_Exercise description_
Locate each line of the material that contains "consideration", then return it.

######

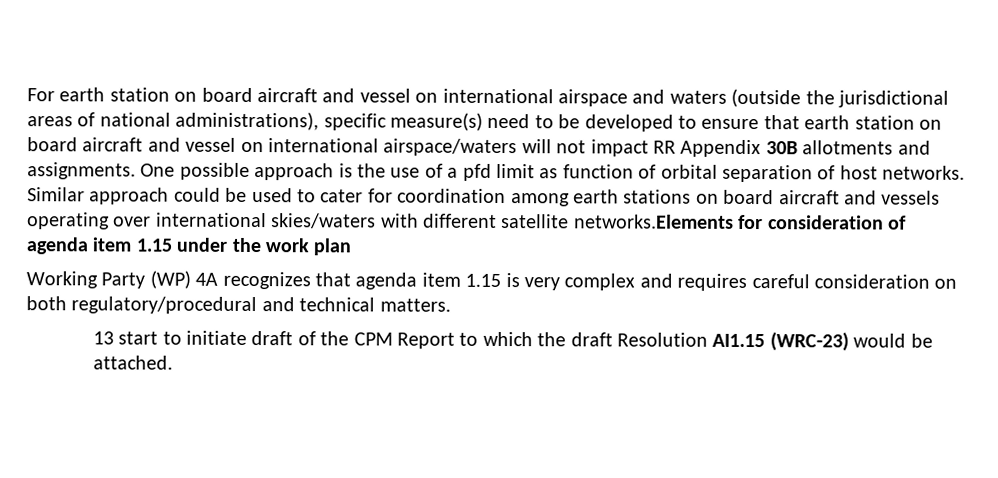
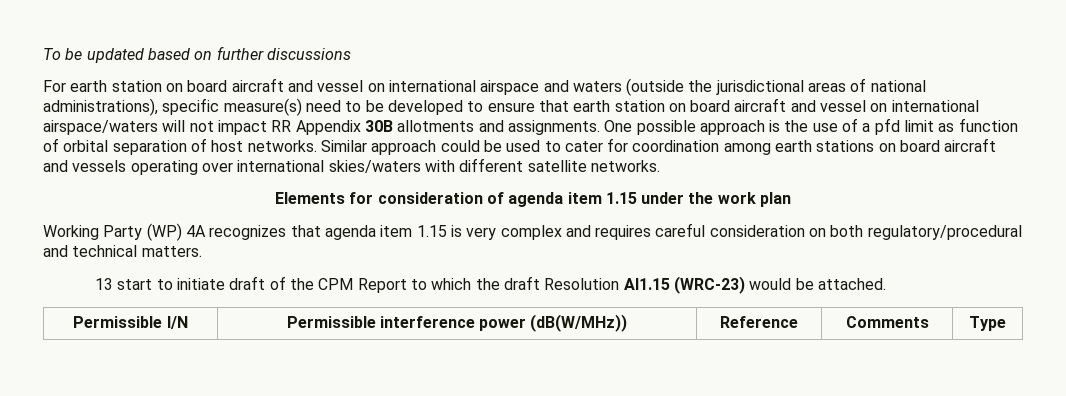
+ To be updated based on further discussions
- Similar approach could be used to cater for coordination among earth stations on board aircraft and vessels operating over international skies/waters with different satellite networks.Elements for consideration of agenda item 1.15 under the work plan
+ Similar approach could be used to cater for coordination among earth stations on board aircraft and vessels operating over international skies/waters with different satellite networks.
+ Elements for consideration of agenda item 1.15 under the work plan
+ Permissible I/N | Permissible interference power (dB(W/MHz)) | Reference | Comments | Type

######

_Exercise output_
- Similar approach could be used to cater for coordination among earth stations on board aircraft and vessels operating over international skies/waters with different satellite networks.Elements for consideration of agenda item 1.15 under the work plan
+ Elements for consideration of agenda item 1.15 under the work plan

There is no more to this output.